* [Work instructions]:
When transcribing the entries, keep each one exactly as it is.

* [Dataset entries]:
= = = = = = =

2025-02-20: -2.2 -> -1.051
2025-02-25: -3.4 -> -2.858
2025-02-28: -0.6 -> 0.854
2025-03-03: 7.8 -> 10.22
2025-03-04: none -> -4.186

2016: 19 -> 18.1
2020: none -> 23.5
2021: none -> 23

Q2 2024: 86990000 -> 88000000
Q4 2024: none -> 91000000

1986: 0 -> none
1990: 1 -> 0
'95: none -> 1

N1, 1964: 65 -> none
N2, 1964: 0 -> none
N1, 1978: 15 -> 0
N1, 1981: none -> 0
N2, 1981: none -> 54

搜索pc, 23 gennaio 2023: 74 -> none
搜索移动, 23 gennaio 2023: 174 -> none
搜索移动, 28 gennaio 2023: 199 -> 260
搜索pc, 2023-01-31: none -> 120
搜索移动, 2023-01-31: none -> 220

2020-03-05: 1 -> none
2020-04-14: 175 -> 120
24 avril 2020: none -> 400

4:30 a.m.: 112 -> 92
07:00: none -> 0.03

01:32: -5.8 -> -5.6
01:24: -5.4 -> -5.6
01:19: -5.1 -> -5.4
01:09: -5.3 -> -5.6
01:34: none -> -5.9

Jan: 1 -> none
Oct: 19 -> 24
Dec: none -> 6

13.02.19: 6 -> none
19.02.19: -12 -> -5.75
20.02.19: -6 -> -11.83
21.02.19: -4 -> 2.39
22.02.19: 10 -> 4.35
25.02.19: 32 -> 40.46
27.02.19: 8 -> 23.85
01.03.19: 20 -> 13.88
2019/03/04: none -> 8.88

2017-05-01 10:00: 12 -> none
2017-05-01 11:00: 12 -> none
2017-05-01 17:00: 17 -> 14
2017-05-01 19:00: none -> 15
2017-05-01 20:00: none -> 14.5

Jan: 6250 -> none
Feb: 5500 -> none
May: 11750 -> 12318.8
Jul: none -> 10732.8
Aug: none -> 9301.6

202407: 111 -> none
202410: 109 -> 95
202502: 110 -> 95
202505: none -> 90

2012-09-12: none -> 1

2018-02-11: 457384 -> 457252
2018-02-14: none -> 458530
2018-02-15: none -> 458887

= = = = = = =

* [Answer area]:
2025-02-20: -2.2 -> -1.051
2025-02-25: -3.4 -> -2.858
2025-02-28: -0.6 -> 0.854
2025-03-03: 7.8 -> 10.22
2025-03-04: none -> -4.186

2016: 19 -> 18.1
2020: none -> 23.5
2021: none -> 23

Q2 2024: 86990000 -> 88000000
Q4 2024: none -> 91000000

1986: 0 -> none
1990: 1 -> 0
'95: none -> 1

N1, 1964: 65 -> none
N2, 1964: 0 -> none
N1, 1978: 15 -> 0
N1, 1981: none -> 0
N2, 1981: none -> 54

搜索pc, 23 gennaio 2023: 74 -> none
搜索移动, 23 gennaio 2023: 174 -> none
搜索移动, 28 gennaio 2023: 199 -> 260
搜索pc, 2023-01-31: none -> 120
搜索移动, 2023-01-31: none -> 220

2020-03-05: 1 -> none
2020-04-14: 175 -> 120
24 avril 2020: none -> 400

4:30 a.m.: 112 -> 92
07:00: none -> 0.03

01:32: -5.8 -> -5.6
01:24: -5.4 -> -5.6
01:19: -5.1 -> -5.4
01:09: -5.3 -> -5.6
01:34: none -> -5.9

Jan: 1 -> none
Oct: 19 -> 24
Dec: none -> 6

13.02.19: 6 -> none
19.02.19: -12 -> -5.75
20.02.19: -6 -> -11.83
21.02.19: -4 -> 2.39
22.02.19: 10 -> 4.35
25.02.19: 32 -> 40.46
27.02.19: 8 -> 23.85
01.03.19: 20 -> 13.88
2019/03/04: none -> 8.88

2017-05-01 10:00: 12 -> none
2017-05-01 11:00: 12 -> none
2017-05-01 17:00: 17 -> 14
2017-05-01 19:00: none -> 15
2017-05-01 20:00: none -> 14.5

Jan: 6250 -> none
Feb: 5500 -> none
May: 11750 -> 12318.8
Jul: none -> 10732.8
Aug: none -> 9301.6

202407: 111 -> none
202410: 109 -> 95
202502: 110 -> 95
202505: none -> 90

2012-09-12: none -> 1

2018-02-11: 457384 -> 457252
2018-02-14: none -> 458530
2018-02-15: none -> 458887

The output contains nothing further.